Projet de loi République numérique

Direction de la Séance

N°95 rect.

26 avril 2016

(1ère lecture)

(PROCÉDURE ACCÉLÉRÉE)

(n° 535 , 534 , 524, 525, 526, 528)


AMENDEMENT

C Défavorable
G Défavorable
Rejeté

présenté par

M. LELEUX, Mmes DURANTON et LOPEZ et MM. DUFAUT, BOUCHET et KAROUTCHI


ARTICLE 17

Consulter le texte de l'article ^

Alinéa 2, seconde phrase

1° Remplacer le mot :

six

par le mot :

douze

2° Remplacer le mot :

douze

par le mot :

vingt-quatre

Objet

Les délais de mise en accès gratuit étaient initialement fixés à 12 et 24 mois et ont été réduits par le Gouvernement à 6 et 12 mois à la condition d’être compensés par une « politique d’accompagnement » des éditeurs privés.

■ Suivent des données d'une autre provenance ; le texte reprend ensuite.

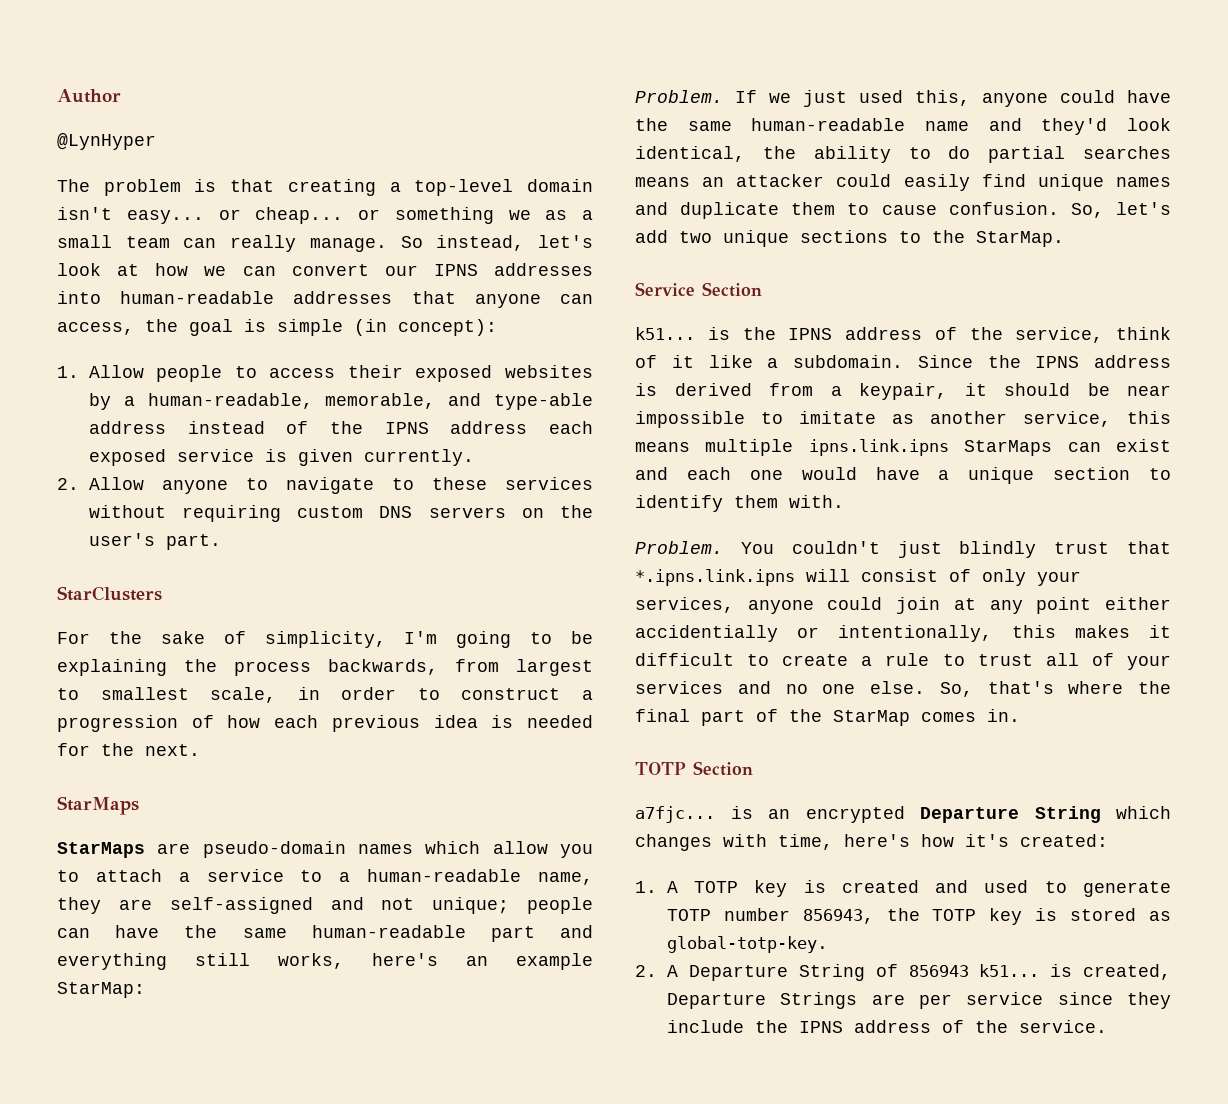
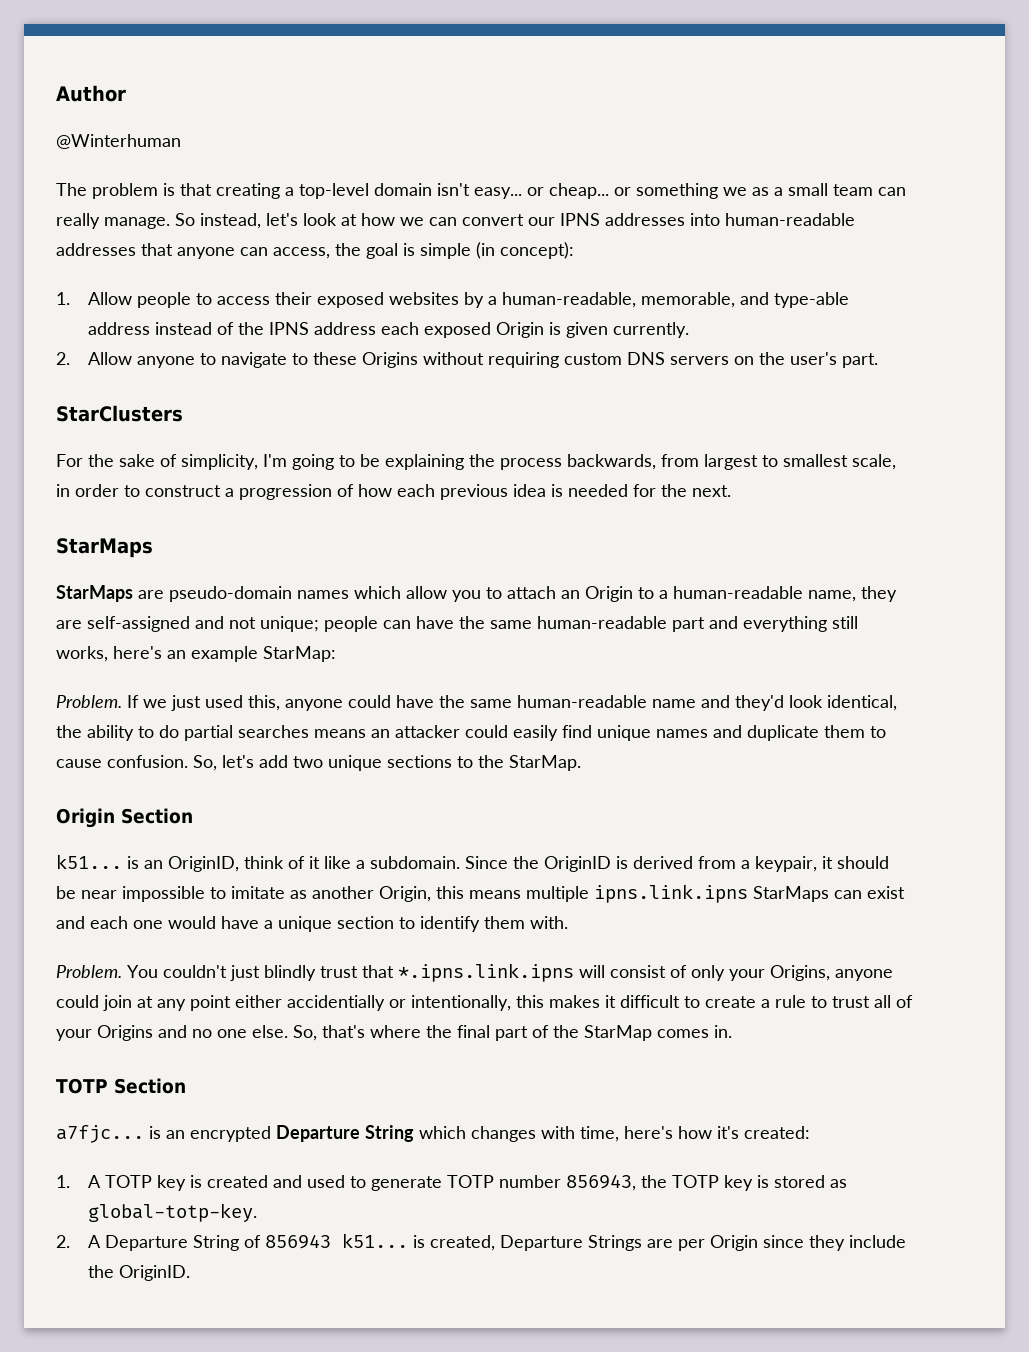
[57,133,156,150] @LynHyper -> [56,134,181,149] @Winterhuman
[176,449,254,462] service -> [496,322,545,338] Origin
[504,477,593,490] services -> [362,352,419,368] Origins
[178,869,284,882] a service -> [561,586,633,602] an Origin
[635,282,695,296] Service -> [56,808,115,828] Origin
[742,327,1104,343] the IPNS address of the service, -> [144,856,239,872] an OriginID,
[1035,355,1171,368] IPNS address -> [544,856,611,872] OriginID
[1023,411,1111,427] service, -> [379,886,431,902] Origin,
[635,597,734,613] services, -> [770,965,830,981] Origins,
[635,681,723,694] services -> [97,1025,153,1041] Origins
[966,992,1044,1005] service -> [710,1235,759,1251] Origin
[798,1020,1107,1033] IPNS address of the service. -> [119,1265,191,1281] OriginID.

 C’est dans ces circonstances que le Premier Ministre a adressé un courrier le 23 novembre 2015 au Ministère de l’Education nationale, de l’Enseignement supérieur et de la Recherche, lui demandant de proposer, sous deux mois, un plan « de soutien, d’incitation et d’accélération du passage au libre accès pour les éditeurs scientifiques français ».

 Or, il ressort des derniers travaux qu’aucun plan d’accompagnement ne sera mis en œuvre, seules quelques mesures extrêmement floues étant confusément envisagées, sans concertation avec les parties intéressées, sans étude sérieuse sur l’économie de l’édition scientifique française et sur le passage au financement des revues en amont (sans même que ce financement soit chiffré ou garanti d’être assuré).

 En tout état de cause,les publications ont une certaine durée de vie commerciale, variant en fonction des disciplines et des revues. Ne pas tenir compte de cette durée risquerait de porter gravement atteinte au fonctionnement du marché de l’édition. A terme, une partie de l’édition scientifique et universitaire risquerait même d’être détruite, portant ainsi atteinte à la liberté d’expression des auteurs français qui auraient beaucoup moins de possibilités de publier, à la diffusion de l’information scientifique et de la culture et aux emplois dans ces secteurs éditoriaux.

 En particulier, des embargos de 6 mois en STM et de 12 mois en SHS seraient à l’évidence trop courts comme le démontrent plusieurs études :

 -                     L’étude accomplie par l’IDATE en 2015 pour le compte de Cairn au sujet des revues de sciences humaines et sociales (SHS) de langue française a conclu que l’imposition d’un embargo de 12 mois en SHS mènerait à l’arrêt vraisemblable du portail franco-belge de diffusion de revues et livres numériques francophones SHS, Cairn.info, et à la disparition probable d’un grand nombre des quelques 400 revues académiques francophones qu’il diffuse, et ce au détriment du rayonnement de la pensée française, soit un résultat inverse à celui recherché par les promoteurs de la mesure.

-                     En Sciences Technique et Médecine (STM), une étude britannique démontre que les bibliothèques résilieraient leurs abonnements aux revues payantes dans 35% des cas si les articles scientifiques étaient systématiquement déposés dans des archives ouvertes moins de 6 mois après leur publication dans des revues (Etude de l'ALPSP (Association of Learned, Professional and Society Publishers) et du syndicat des éditeurs britanniques (UK PA) intitulée “The potential effect of making journals free after a six month embargo” ; mai 2012). Un embargo de 6 mois mènerait donc également à la disparition des éditeurs scientifiques français de STM ; ainsi qu’à une présence affaiblie de la recherche française dans les revues diffusées par les grands portails STM anglophones.

 A ce jour, ni les pays membres de l’Union Européenne ayant légiféré sur ce point, ni a fortiori les Etats-Unis, ne se sont engagés dans la mise en place de délais aussi courts que ceux recommandés, à l’origine, par la Commission Européenne, et la pratique générale est celle d’un embargo minimum de 12 mois.

 Il serait dangereux pour la recherche française, dont l’impact dépend très largement de sa capacité à être présente dans des publications internationales de qualité, de la soumettre à une législation radicalement différente de ce qui est appliqué dans les principaux pays voisins ou concurrents.

 Une telle mesure créerait en outre des distorsions de concurrence entre les éditeurs privés et les éditeurs publics, subventionnés et pouvant donc se permettre la gratuité. A terme, elle profiterait principalement aux géants d’Internet qui pourront « aspirer » ces contenus et proposer leurs propres produits, sans avoir investi ni assuré la qualité des contenus d’origine.

 Il est donc impératif de revenir aux délais d’embargo initialement prévus de 12 mois en STM et de 24 mois en SHS.

 



NB :La présente rectification porte sur la liste des signataires.